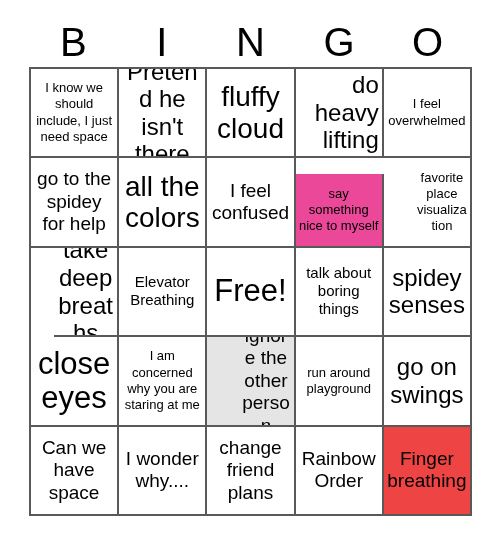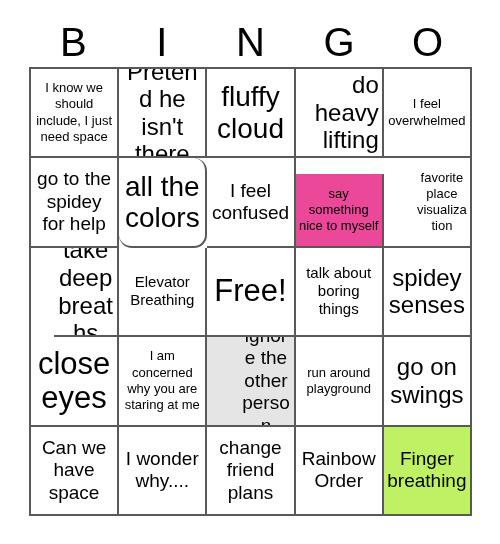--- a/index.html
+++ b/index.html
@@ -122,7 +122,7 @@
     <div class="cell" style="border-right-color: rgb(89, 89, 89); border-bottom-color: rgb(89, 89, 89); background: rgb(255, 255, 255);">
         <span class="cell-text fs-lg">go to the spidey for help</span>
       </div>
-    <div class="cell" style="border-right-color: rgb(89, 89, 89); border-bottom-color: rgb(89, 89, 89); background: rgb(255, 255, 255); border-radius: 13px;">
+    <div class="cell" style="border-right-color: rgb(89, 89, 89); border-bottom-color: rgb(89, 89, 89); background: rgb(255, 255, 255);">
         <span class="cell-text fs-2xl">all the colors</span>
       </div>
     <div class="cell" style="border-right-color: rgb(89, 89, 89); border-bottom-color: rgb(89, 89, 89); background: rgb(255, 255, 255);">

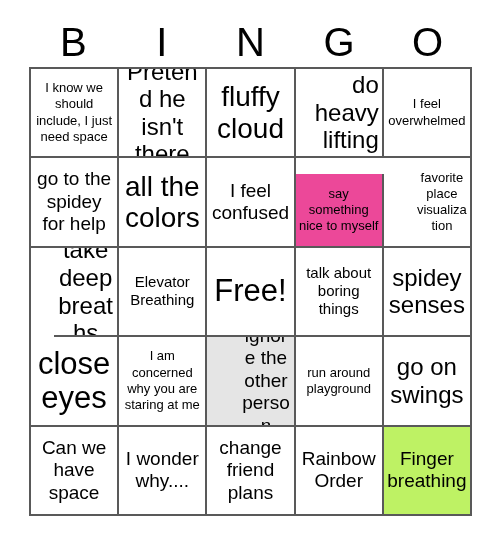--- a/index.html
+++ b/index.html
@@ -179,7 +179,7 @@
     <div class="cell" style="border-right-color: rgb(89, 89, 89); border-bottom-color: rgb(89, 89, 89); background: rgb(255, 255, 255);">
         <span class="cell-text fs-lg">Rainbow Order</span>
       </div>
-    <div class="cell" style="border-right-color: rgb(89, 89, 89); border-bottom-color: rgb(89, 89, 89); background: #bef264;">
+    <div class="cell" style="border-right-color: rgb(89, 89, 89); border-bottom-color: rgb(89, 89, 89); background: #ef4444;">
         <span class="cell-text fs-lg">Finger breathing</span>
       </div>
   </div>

...

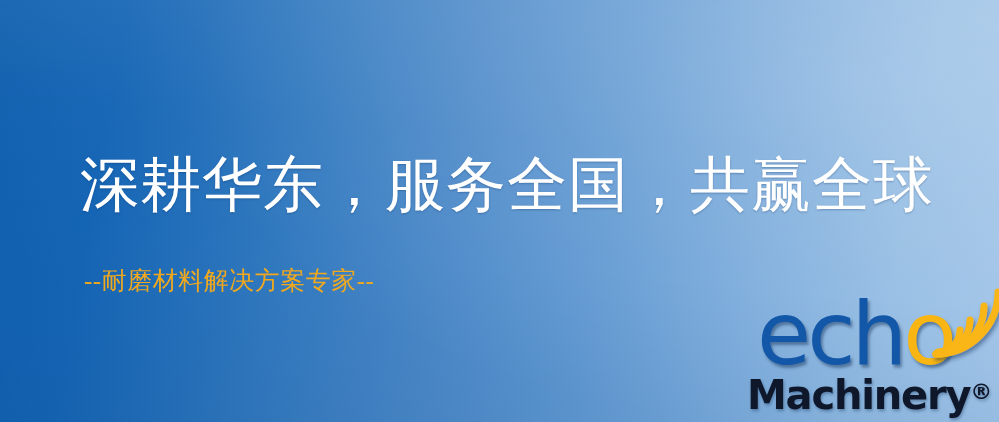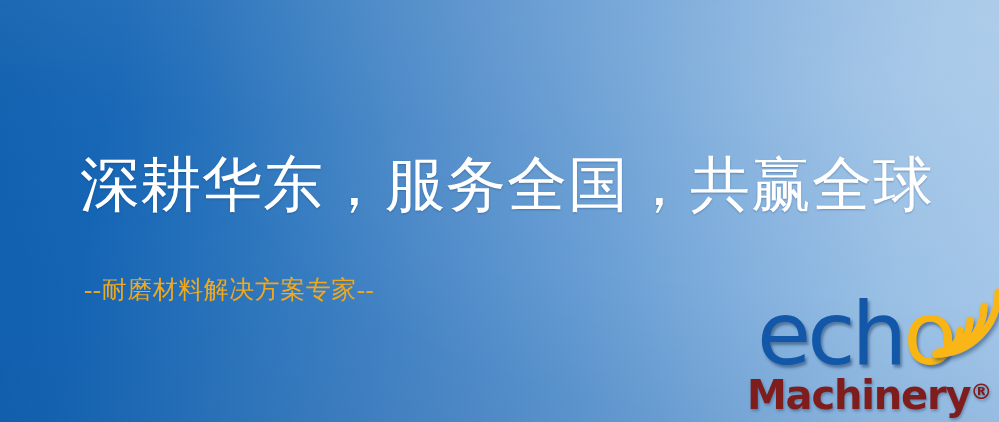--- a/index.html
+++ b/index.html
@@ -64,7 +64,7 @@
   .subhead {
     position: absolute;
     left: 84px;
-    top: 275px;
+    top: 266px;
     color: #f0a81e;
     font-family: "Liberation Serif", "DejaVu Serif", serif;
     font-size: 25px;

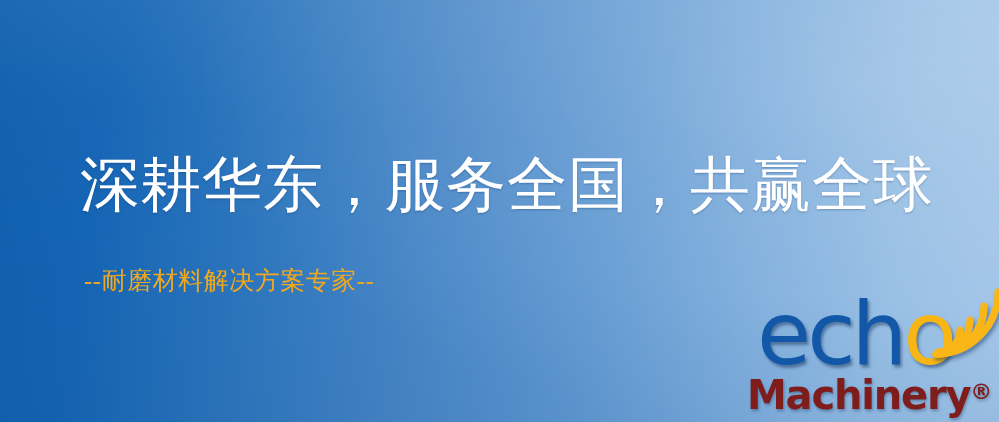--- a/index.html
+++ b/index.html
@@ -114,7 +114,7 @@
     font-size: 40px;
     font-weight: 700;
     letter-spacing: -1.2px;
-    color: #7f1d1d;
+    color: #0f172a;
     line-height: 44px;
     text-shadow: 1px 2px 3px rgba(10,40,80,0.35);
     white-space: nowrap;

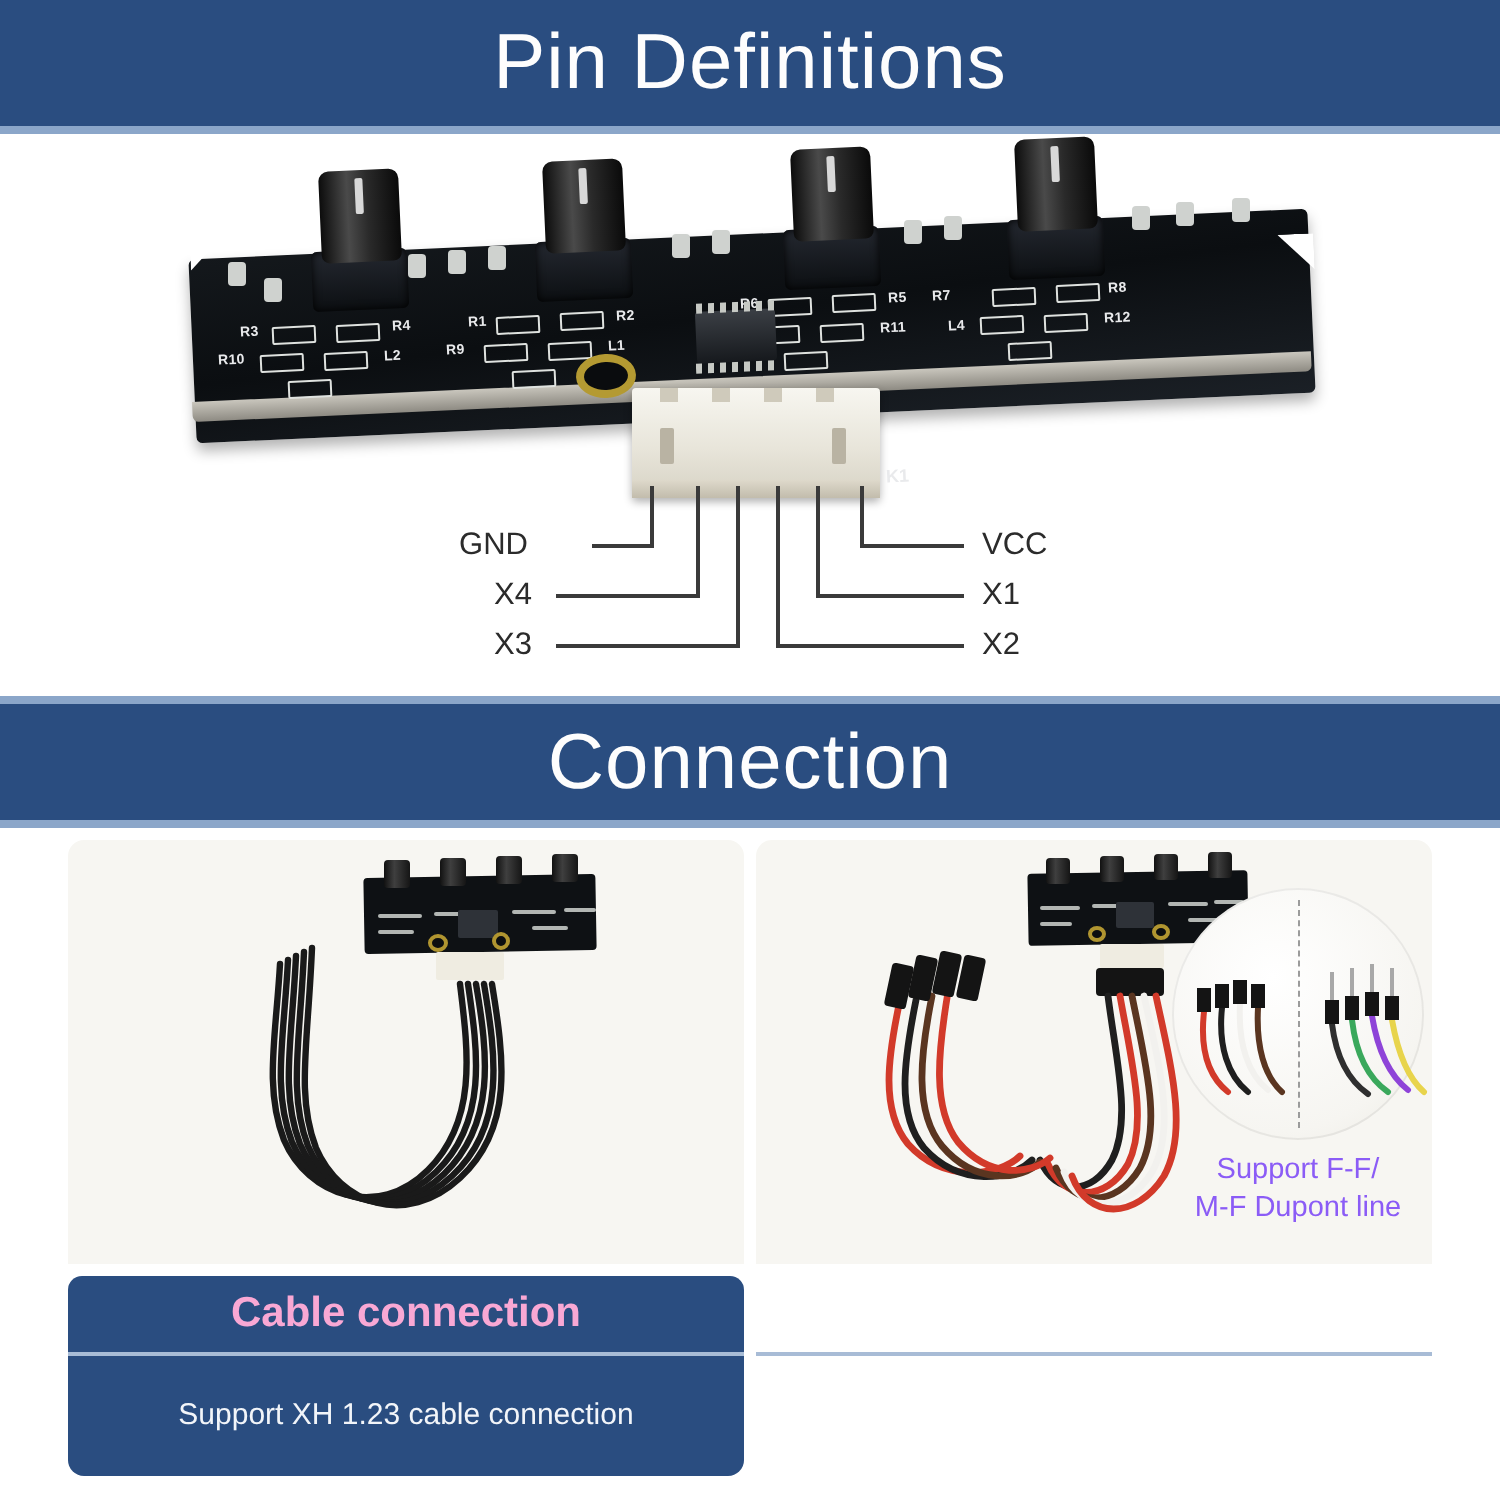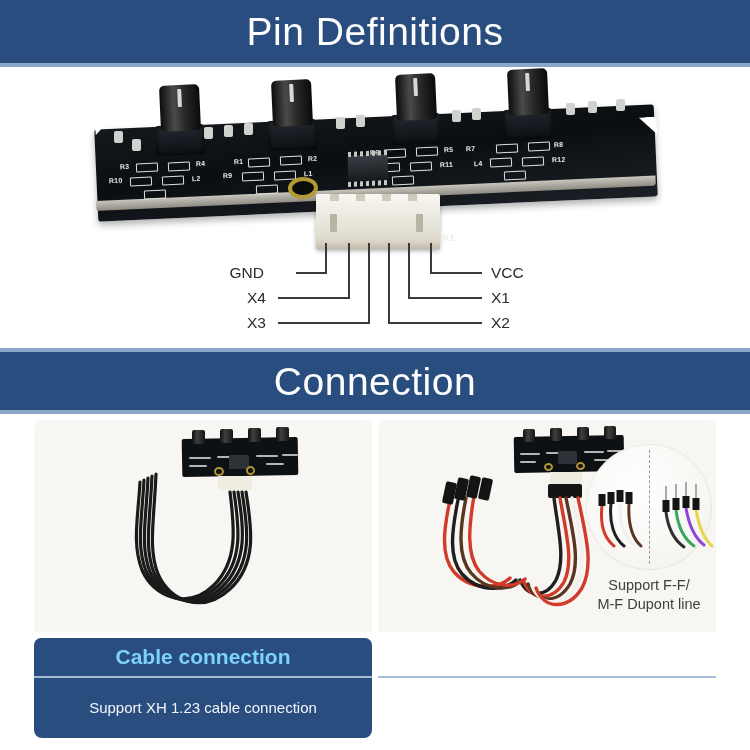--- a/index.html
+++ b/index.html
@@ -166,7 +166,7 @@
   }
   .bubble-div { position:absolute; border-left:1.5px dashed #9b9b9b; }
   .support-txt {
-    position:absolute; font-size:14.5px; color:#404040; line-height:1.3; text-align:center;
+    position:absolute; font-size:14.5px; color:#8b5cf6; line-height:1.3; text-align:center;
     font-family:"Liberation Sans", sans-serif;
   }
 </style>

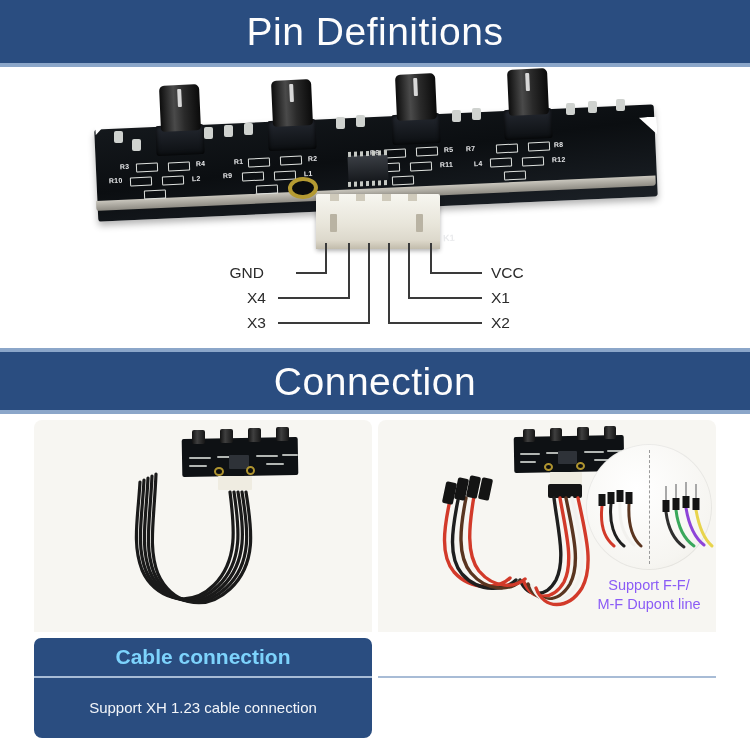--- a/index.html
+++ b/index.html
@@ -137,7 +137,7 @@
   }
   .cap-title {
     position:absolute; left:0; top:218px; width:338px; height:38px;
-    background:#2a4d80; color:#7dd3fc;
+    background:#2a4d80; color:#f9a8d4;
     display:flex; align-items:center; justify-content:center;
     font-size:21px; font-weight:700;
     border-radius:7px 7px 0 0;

» Exercise
Show all lines in the entries above where the word "font" appears.

» Response area
     font-family: "Liberation Serif", "DejaVu Serif", serif;
     font-size: 25px;
     font-size: 40px;
     font-weight: 700;
-    position:absolute; font-size:14.5px; color:#404040; line-height:1.3; text-align:center;
+    position:absolute; font-size:14.5px; color:#8b5cf6; line-height:1.3; text-align:center;
     font-family:"Liberation Sans", sans-serif;
     font-size:21px; font-weight:700;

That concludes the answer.